* Task objective *
The data should be printed again, exactly.

* Dataset records *
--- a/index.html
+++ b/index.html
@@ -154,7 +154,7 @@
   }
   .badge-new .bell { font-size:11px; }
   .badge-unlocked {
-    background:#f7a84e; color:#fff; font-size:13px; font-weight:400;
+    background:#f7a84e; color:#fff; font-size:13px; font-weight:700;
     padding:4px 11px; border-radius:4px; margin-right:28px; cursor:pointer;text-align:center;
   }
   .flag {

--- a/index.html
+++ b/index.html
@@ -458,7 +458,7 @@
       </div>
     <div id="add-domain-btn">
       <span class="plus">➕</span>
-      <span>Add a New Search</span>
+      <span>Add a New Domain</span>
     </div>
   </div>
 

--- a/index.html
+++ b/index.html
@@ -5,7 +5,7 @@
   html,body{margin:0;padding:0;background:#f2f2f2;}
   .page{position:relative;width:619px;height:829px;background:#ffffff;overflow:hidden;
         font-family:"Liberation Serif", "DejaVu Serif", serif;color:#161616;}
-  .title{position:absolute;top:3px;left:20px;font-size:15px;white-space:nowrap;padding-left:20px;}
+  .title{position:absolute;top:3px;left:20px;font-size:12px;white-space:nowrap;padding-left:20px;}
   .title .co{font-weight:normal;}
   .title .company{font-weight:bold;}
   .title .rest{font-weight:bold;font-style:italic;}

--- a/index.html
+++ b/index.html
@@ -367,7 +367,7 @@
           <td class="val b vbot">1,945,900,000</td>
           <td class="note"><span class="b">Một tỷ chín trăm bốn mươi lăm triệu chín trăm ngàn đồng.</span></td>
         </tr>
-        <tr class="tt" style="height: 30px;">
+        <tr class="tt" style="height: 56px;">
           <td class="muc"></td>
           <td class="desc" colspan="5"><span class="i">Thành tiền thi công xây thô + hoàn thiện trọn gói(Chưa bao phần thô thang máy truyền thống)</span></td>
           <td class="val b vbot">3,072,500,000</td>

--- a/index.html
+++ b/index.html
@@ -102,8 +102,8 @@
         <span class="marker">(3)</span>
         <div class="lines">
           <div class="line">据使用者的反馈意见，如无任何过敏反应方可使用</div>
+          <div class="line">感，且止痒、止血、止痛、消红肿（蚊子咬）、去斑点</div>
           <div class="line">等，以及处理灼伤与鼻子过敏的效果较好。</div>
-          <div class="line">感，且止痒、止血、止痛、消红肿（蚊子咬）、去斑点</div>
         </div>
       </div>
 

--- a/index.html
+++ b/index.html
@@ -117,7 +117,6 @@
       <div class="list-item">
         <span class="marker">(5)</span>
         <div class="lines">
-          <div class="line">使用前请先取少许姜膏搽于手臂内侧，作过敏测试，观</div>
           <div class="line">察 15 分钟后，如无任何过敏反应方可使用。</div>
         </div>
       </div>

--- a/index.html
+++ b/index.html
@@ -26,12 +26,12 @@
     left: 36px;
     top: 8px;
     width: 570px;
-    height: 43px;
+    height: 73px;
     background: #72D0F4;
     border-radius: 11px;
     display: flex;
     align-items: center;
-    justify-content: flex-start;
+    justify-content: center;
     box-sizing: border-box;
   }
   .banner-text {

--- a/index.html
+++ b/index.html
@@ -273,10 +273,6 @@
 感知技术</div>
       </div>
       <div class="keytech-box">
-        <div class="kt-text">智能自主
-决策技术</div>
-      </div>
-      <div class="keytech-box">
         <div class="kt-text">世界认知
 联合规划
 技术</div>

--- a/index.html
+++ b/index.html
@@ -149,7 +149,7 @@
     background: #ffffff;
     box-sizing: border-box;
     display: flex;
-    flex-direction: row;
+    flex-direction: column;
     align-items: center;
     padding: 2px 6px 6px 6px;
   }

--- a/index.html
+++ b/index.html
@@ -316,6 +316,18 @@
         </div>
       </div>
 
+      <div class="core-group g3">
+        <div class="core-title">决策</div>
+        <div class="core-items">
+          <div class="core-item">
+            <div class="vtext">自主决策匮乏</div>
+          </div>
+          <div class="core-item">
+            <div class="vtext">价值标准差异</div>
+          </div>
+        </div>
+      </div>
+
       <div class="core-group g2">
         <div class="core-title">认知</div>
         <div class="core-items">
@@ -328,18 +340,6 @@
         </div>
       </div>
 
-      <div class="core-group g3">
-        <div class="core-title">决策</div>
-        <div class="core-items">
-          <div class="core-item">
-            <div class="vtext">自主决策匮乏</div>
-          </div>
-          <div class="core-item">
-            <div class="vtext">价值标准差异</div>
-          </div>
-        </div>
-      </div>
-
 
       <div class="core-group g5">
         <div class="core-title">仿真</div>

* Response to this task *
--- a/index.html
+++ b/index.html
@@ -154,7 +154,7 @@
   }
   .badge-new .bell { font-size:11px; }
   .badge-unlocked {
-    background:#f7a84e; color:#fff; font-size:13px; font-weight:400;
+    background:#f7a84e; color:#fff; font-size:13px; font-weight:700;
     padding:4px 11px; border-radius:4px; margin-right:28px; cursor:pointer;text-align:center;
   }
   .flag {

--- a/index.html
+++ b/index.html
@@ -458,7 +458,7 @@
       </div>
     <div id="add-domain-btn">
       <span class="plus">➕</span>
-      <span>Add a New Search</span>
+      <span>Add a New Domain</span>
     </div>
   </div>
 

--- a/index.html
+++ b/index.html
@@ -5,7 +5,7 @@
   html,body{margin:0;padding:0;background:#f2f2f2;}
   .page{position:relative;width:619px;height:829px;background:#ffffff;overflow:hidden;
         font-family:"Liberation Serif", "DejaVu Serif", serif;color:#161616;}
-  .title{position:absolute;top:3px;left:20px;font-size:15px;white-space:nowrap;padding-left:20px;}
+  .title{position:absolute;top:3px;left:20px;font-size:12px;white-space:nowrap;padding-left:20px;}
   .title .co{font-weight:normal;}
   .title .company{font-weight:bold;}
   .title .rest{font-weight:bold;font-style:italic;}

--- a/index.html
+++ b/index.html
@@ -367,7 +367,7 @@
           <td class="val b vbot">1,945,900,000</td>
           <td class="note"><span class="b">Một tỷ chín trăm bốn mươi lăm triệu chín trăm ngàn đồng.</span></td>
         </tr>
-        <tr class="tt" style="height: 30px;">
+        <tr class="tt" style="height: 56px;">
           <td class="muc"></td>
           <td class="desc" colspan="5"><span class="i">Thành tiền thi công xây thô + hoàn thiện trọn gói(Chưa bao phần thô thang máy truyền thống)</span></td>
           <td class="val b vbot">3,072,500,000</td>

--- a/index.html
+++ b/index.html
@@ -102,8 +102,8 @@
         <span class="marker">(3)</span>
         <div class="lines">
           <div class="line">据使用者的反馈意见，如无任何过敏反应方可使用</div>
+          <div class="line">感，且止痒、止血、止痛、消红肿（蚊子咬）、去斑点</div>
           <div class="line">等，以及处理灼伤与鼻子过敏的效果较好。</div>
-          <div class="line">感，且止痒、止血、止痛、消红肿（蚊子咬）、去斑点</div>
         </div>
       </div>
 

--- a/index.html
+++ b/index.html
@@ -117,7 +117,6 @@
       <div class="list-item">
         <span class="marker">(5)</span>
         <div class="lines">
-          <div class="line">使用前请先取少许姜膏搽于手臂内侧，作过敏测试，观</div>
           <div class="line">察 15 分钟后，如无任何过敏反应方可使用。</div>
         </div>
       </div>

--- a/index.html
+++ b/index.html
@@ -26,12 +26,12 @@
     left: 36px;
     top: 8px;
     width: 570px;
-    height: 43px;
+    height: 73px;
     background: #72D0F4;
     border-radius: 11px;
     display: flex;
     align-items: center;
-    justify-content: flex-start;
+    justify-content: center;
     box-sizing: border-box;
   }
   .banner-text {

--- a/index.html
+++ b/index.html
@@ -273,10 +273,6 @@
 感知技术</div>
       </div>
       <div class="keytech-box">
-        <div class="kt-text">智能自主
-决策技术</div>
-      </div>
-      <div class="keytech-box">
         <div class="kt-text">世界认知
 联合规划
 技术</div>

--- a/index.html
+++ b/index.html
@@ -149,7 +149,7 @@
     background: #ffffff;
     box-sizing: border-box;
     display: flex;
-    flex-direction: row;
+    flex-direction: column;
     align-items: center;
     padding: 2px 6px 6px 6px;
   }

--- a/index.html
+++ b/index.html
@@ -316,6 +316,18 @@
         </div>
       </div>
 
+      <div class="core-group g3">
+        <div class="core-title">决策</div>
+        <div class="core-items">
+          <div class="core-item">
+            <div class="vtext">自主决策匮乏</div>
+          </div>
+          <div class="core-item">
+            <div class="vtext">价值标准差异</div>
+          </div>
+        </div>
+      </div>
+
       <div class="core-group g2">
         <div class="core-title">认知</div>
         <div class="core-items">
@@ -328,18 +340,6 @@
         </div>
       </div>
 
-      <div class="core-group g3">
-        <div class="core-title">决策</div>
-        <div class="core-items">
-          <div class="core-item">
-            <div class="vtext">自主决策匮乏</div>
-          </div>
-          <div class="core-item">
-            <div class="vtext">价值标准差异</div>
-          </div>
-        </div>
-      </div>
-
 
       <div class="core-group g5">
         <div class="core-title">仿真</div>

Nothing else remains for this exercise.